Sensibiliser la troupe : penser en trois dimensions et sortir des casernes
Comme vu précédemment, la menace venue du ciel doit faire partie intégrante de toute prise de décision. Toutefois, si le soldat ne comprend pas les conséquences que son comportement individuel peut avoir sur l’ensemble sa section ou de son unité, la meilleure des planifications ne sert à rien. Le meilleur camouflage, une dispersion adéquate des moyens dans le secteur d’attente, une discipline radio de fer et un dispositif de garde efficace ne servent à rien si un homme décide de sortir du dispositif pour fumer une cigarette ou passe un appel téléphonique permettant ainsi la détection de l’ensemble. Face à ces comportements les britanniques appliquent en déploiement la sanction pouvant aller jusqu’à la retenue complète de la prime de risques. Sans forcément aller jusque dans cet extrême, un élément de contrainte créatif peut être introduit. Comme le rappelait le Général Guisan, la vie de caserne ne reflète pas le déroulement quotidien de la vie d’une unité militaire en engagement.

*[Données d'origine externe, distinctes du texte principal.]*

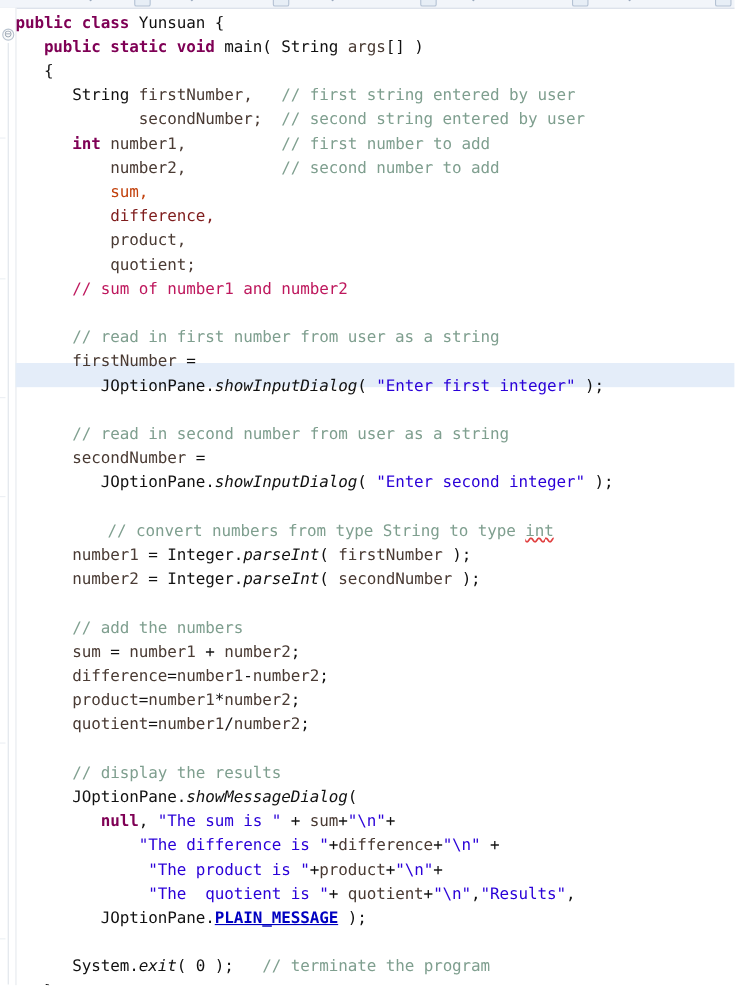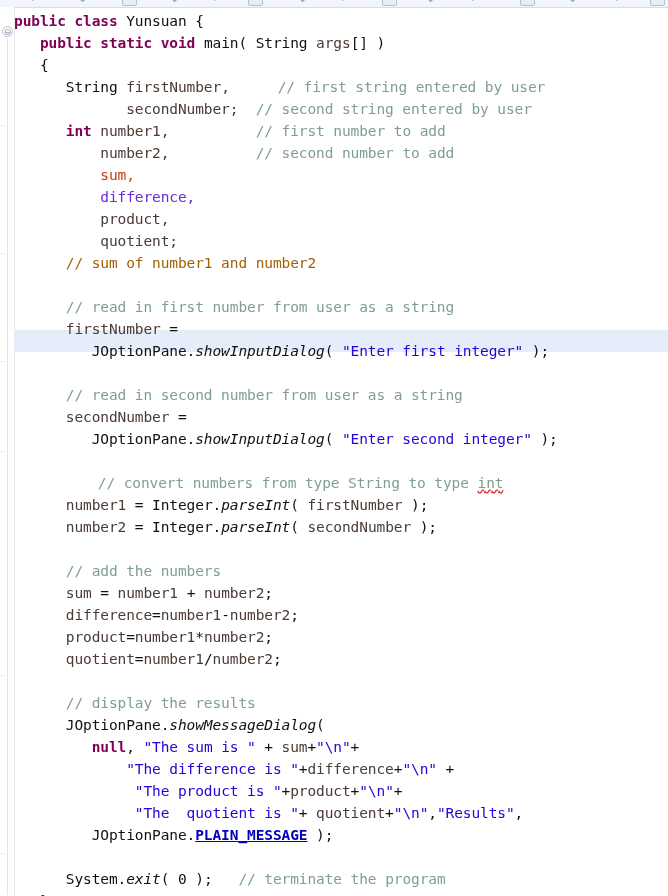"// first string entered by" span.cm { margin-left: 22px -> none }
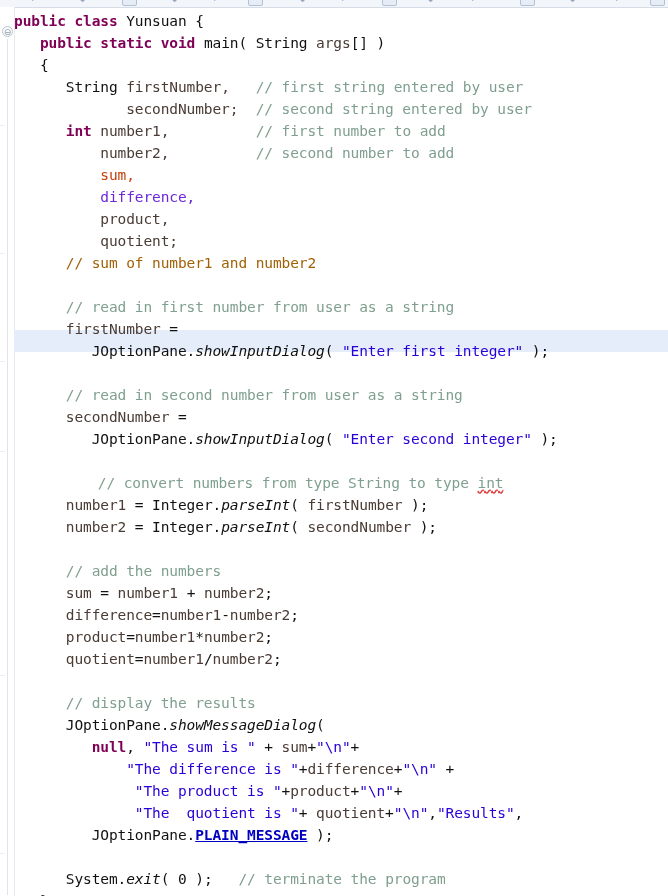"difference," span.id { color: #6d28d9 -> #7f1d1d }
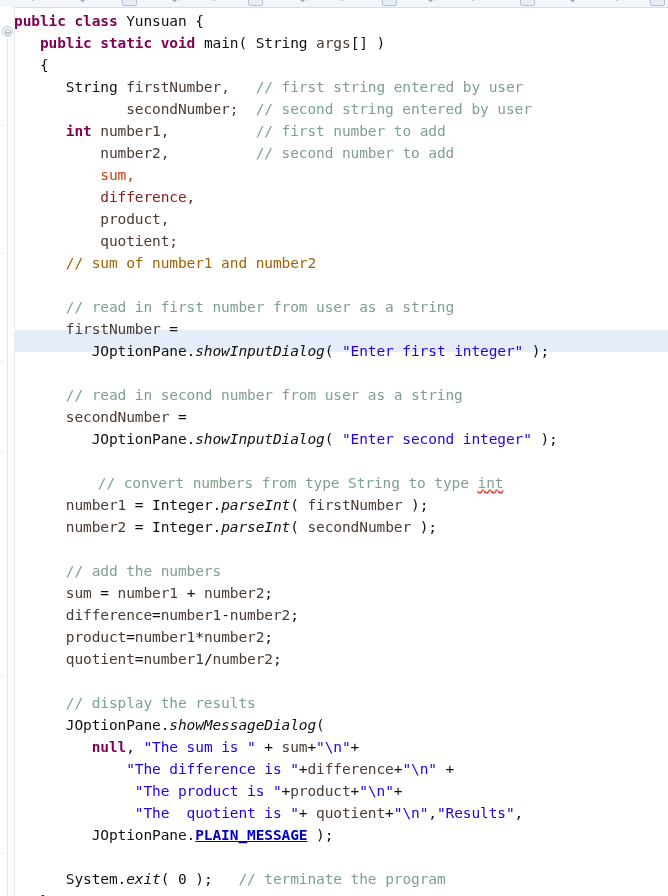"// sum of number1 and" span.cm { color: #a16207 -> #be185d }
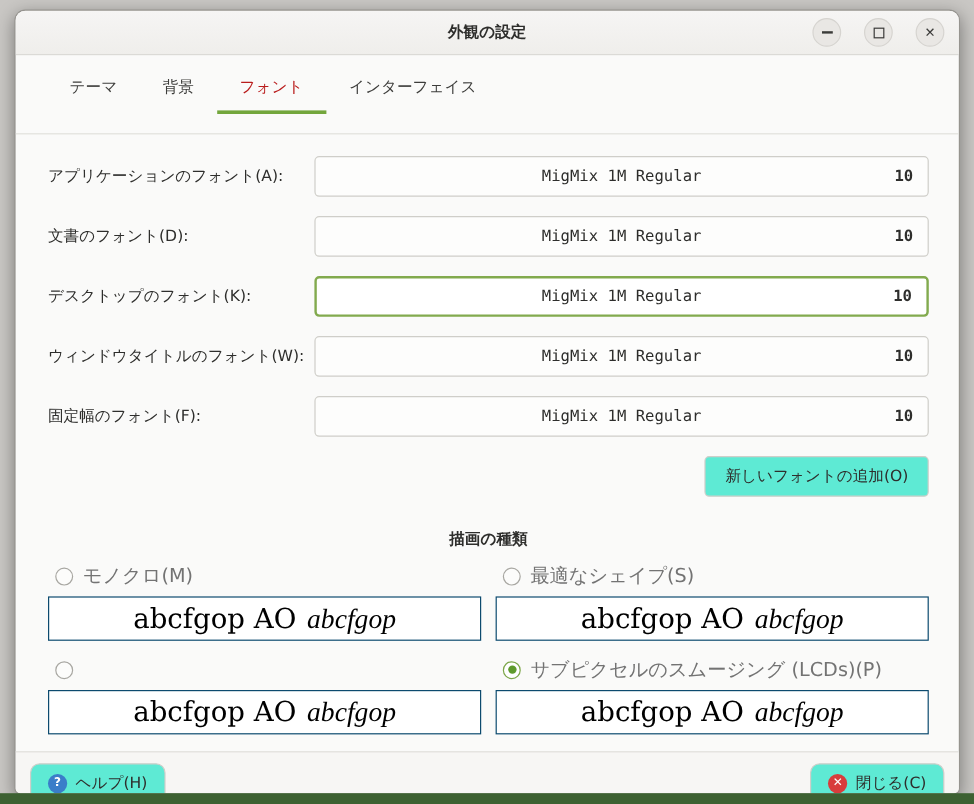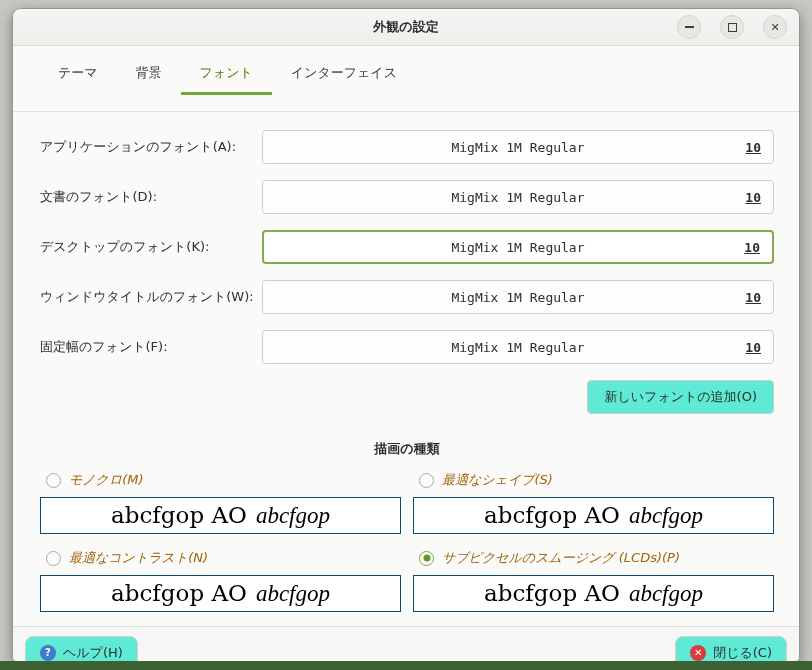"フォント" .tab.active { color: #4d7c0f -> #b91c1c }
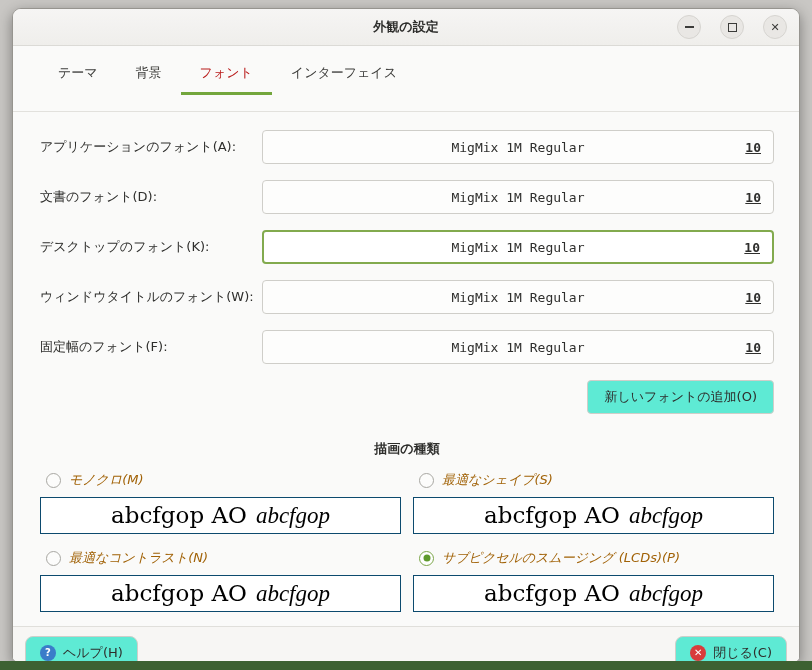"10" .font-btn .size { text-decoration: underline -> none }
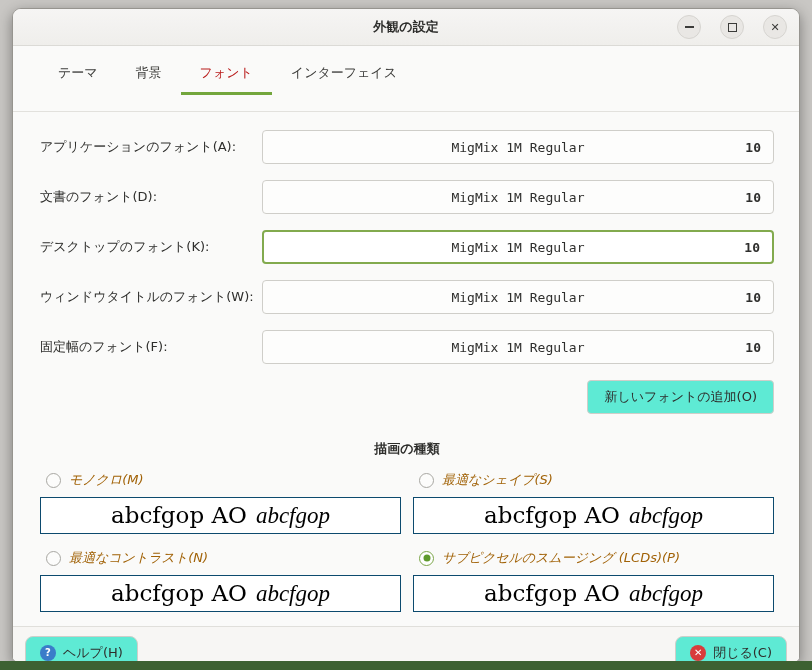"モノクロ(M)" .radio-label { color: #a16207 -> #737373; font-size: 13px -> 16px; font-style: italic -> none }
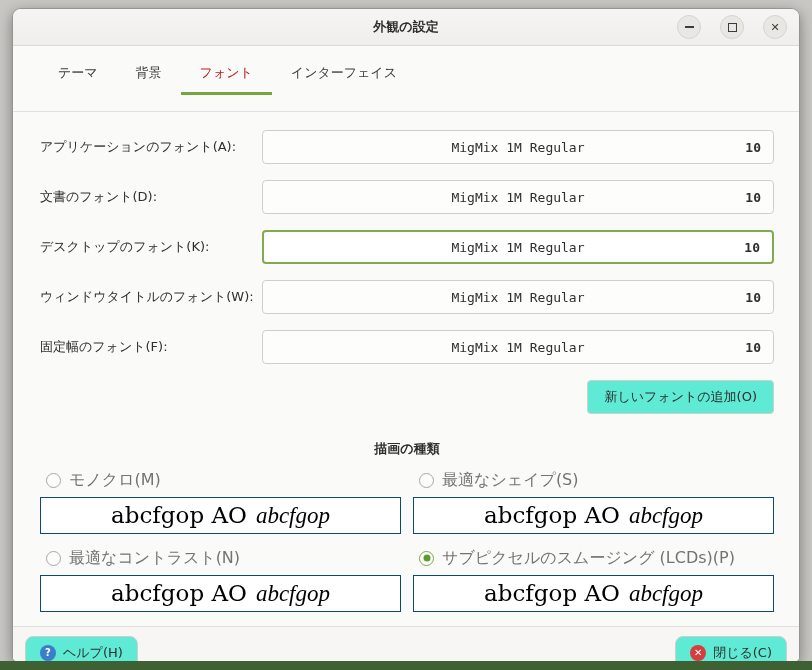"最適なコントラスト(N)" span.radio-label { html: <span>最適なコントラスト(N)</span> -> none }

Lorsque les contraintes le permettent, la section commandement peut également être entraînée à la prise de poste de combat / de commandement en dehors de l’infrastructure déjà existante (en caserne ou sur un emplacement extérieur). Le règlement 54.031 Les compagnies du bataillon de chars offre un aperçu des variantes à disposition. Dans le cas de la prise d’un secteur d’attente sur la place d’armes de Bure par les sections de manœuvre, la section commandement pourrait également être incluse à l’exercice et ainsi l’unité entrainée dans sa globalité au plus près de la réalité avec les contraintes que cela implique. Camouflage, communication digitale et entraînement au plus proche de la réalité peuvent permettre de gagner rapidement en compétence et ainsi renforcer l’efficacité à l’engagement.